So there’s a question, how do we direct traffic to them? Let’s say in our cloud, we have these three Web servers running the NGINX Web service and on the Internet, we have some users, and they want to connect to our application. Now, they can connect to any one of these because they’re all identical. But how do they do that? How do they know where to go? Now, what we really want to do is spread the load between our instances. So we have something called a Load Balancer and the load balancer has an address and the user’s computers will then connect to the load balancer address. So, for instance, each one will connect to example.com. That’s the address associated with the load balancer and the load balancer will forward the connection to one of the Web servers. When another user connects, it sends the connection to another Web server and so on. So that’s how we distribute the load. We have one endpoint address that is publicly available, and then we’re able to distribute the connections to multiple instances and they can be in multiple availability zones. Now, if an instance fails, the load balancer will also reroute the connection. So now we have a connection going to a Web Server Two for User One instead of a Web Server One. So this is how we enable high availability.

Fault Tolerance

Fault tolerance is where we have the ability to recover in the case of something like a component failure. So here’s a computer. It has a CPU memory, hard disk drive, and network card. The network card has just failed. There may be a hard drive fails. Now, either one of these will cause an outage of the system because this system doesn’t have any built-in redundancy. Now, another way we could do this is to have multiple hard drives and multiple network interface cards. In that case, if we lose one of either of those components, it’s okay because we have fault tolerance in the system and we’re able to continue to operate.

High Availability and Fault Tolerance

So AWS provides a lot of fault tolerance built-in to their infrastructure and we’re able to spread the load between different availability zones so that we have fault-tolerance across the availability zones because each one is one or more data centers. So they’re physically distinct to each other and then we can spread the load for high availability to make sure that our users are constantly connected to working instances of our application. Now, you should think that the availability zone as a separate data center. As I said, they are composed of one or more data centers but they’re physically distinct from other availability zones and have high-speed connectivity between them. Now, again, in this instance, we can still have things like a Web server failing and if that happens, the connection gets dropped and rerouted to another Web server.
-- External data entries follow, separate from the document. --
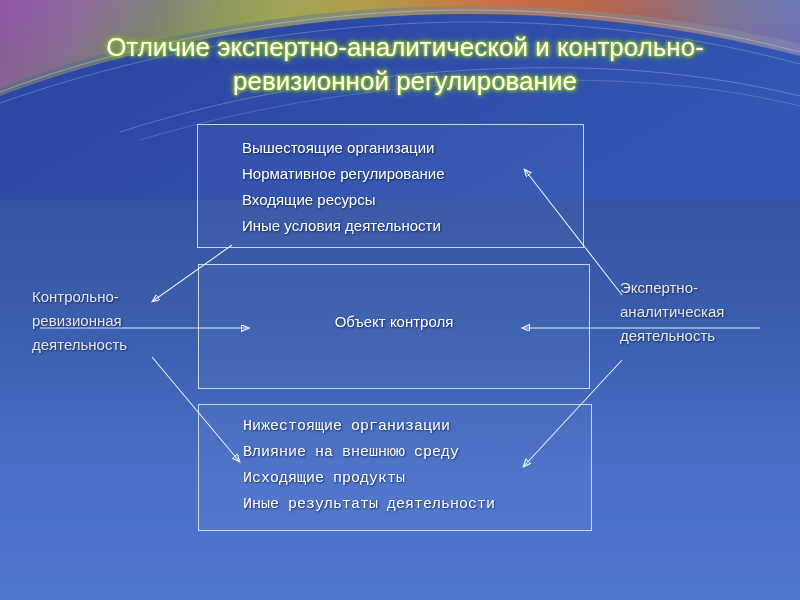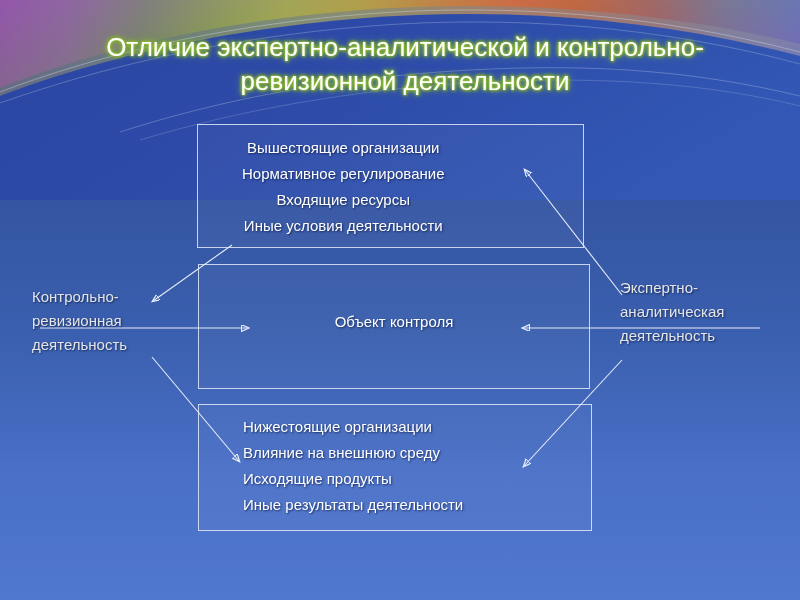--- a/index.html
+++ b/index.html
@@ -90,26 +90,26 @@
     box-sizing: border-box;
   }
   .dbox .lines {
     position: absolute;
     color: #ffffff;
     font-size: 15px;
     line-height: 26px;
     white-space: pre-line;
     text-shadow: 1px 1px 2px rgba(10,25,70,0.75);
   }
-  #box-top  { left:197px; top:124px;  width:387px; height:124px;text-align:center; }
+  #box-top  { left:197px; top:124px;  width:387px; height:124px; }
   #box-mid  { left:198px; top:264px;  width:392px; height:125px; }
   #box-bot  { left:198px; top:404px;  width:394px; height:127px; }
 
   #box-top .lines { left: 44px; top: 10px; }
-  #box-bot .lines { left: 44px; top: 9px;  }
+  #box-bot .lines { left: 44px; top: 9px; font-family: Liberation Mono, monospace;  }
 
   .mid-label {
     position:absolute;
     left:0; right:0;
     top: 48px;
     text-align:center;
     color:#ffffff;
     font-size:15px;
     text-shadow: 1px 1px 2px rgba(10,25,70,0.75);
   }
@@ -152,21 +152,21 @@
       </linearGradient>
     </defs>
     <path d="M0,200 L0,88 C90,52 210,22 360,10 C500,0 650,8 800,44 L800,200 Z" fill="url(#wgrad2)"></path>
     <path d="M0,200 L0,96 C95,60 215,30 365,18 C505,7 655,18 800,56 L800,200 Z" fill="url(#wgrad)"></path>
     <path d="M0,92 C95,56 215,26 365,14 C505,3 655,14 800,52" stroke="#c9d6e6" stroke-opacity="0.45" stroke-width="1" fill="none"></path>
     <path d="M0,103 C100,68 220,38 370,26 C510,15 660,26 800,64" stroke="#c9d6e6" stroke-opacity="0.30" stroke-width="1" fill="none"></path>
     <path d="M120,132 C220,100 330,78 470,70 C600,63 700,72 800,96" stroke="#dbe6f2" stroke-opacity="0.28" stroke-width="1" fill="none"></path>
     <path d="M140,140 C240,110 350,90 480,82 C610,76 710,84 800,106" stroke="#dbe6f2" stroke-opacity="0.20" stroke-width="1" fill="none"></path>
   </svg>
 
-  <div class="title">Отличие экспертно-аналитической и контрольно-ревизионной деятельности</div>
+  <div class="title">Отличие экспертно-аналитической и контрольно-ревизионной регулирование</div>
 
   <svg class="connectors" viewBox="0 0 800 600">
     <defs>
       <marker id="ah" markerWidth="8" markerHeight="8" refX="6" refY="3" orient="auto" markerUnits="strokeWidth">
         <path d="M0,0 L7,3 L0,6 z" fill="#e8eefb"></path>
       </marker>
     </defs>
 
     <line x1="232" y1="245" x2="153" y2="301" marker-end="url(#ah)"></line>
     <line x1="40" y1="328" x2="248" y2="328" marker-end="url(#ah)"></line>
If we add in auto-scaling as well, then we get an even better solution because that failed Web Server can now actually be replaced by auto-scaling. So we regularly use auto-scaling and load balancing together to make sure that we have the right number of EC2 instances that we can recover from failure and that we can direct the incoming connections across all of our instances, and in this case, User Two ends up on Web Server Four. Now, of course, we get a lot of resiliency here also at the availability zone level. So even if we lost an entire availability zone, it can happen. Sometimes connectivity to an availability zone might fail but if you have your resources deployed across multiple availability zones, you’re still operational and you can launch more instances into that availability zone to make sure you’ve got enough capacity. So now, again, our connections are rerouted. So those are the concepts around high availability and fault tolerance and how we use load balancing and auto-scaling together.

Amazon Elastic Load Balancer (ELB)


Types of Elastic Load Balancer (ELB)

Now, there are a few different types of load balancers. Firstly, we have the Application Load Balancer. This is one of what we call the new generation load balancers and it’s one of the most commonly used today. The Application Load Balancer operates at what we call the request level or layer seven of the OSI model. It basically means the application layer. It can support certain types of advanced routing, such as the ability to direct traffic that comes into different back-end instances, depending on things like the domain name or a path in the URL.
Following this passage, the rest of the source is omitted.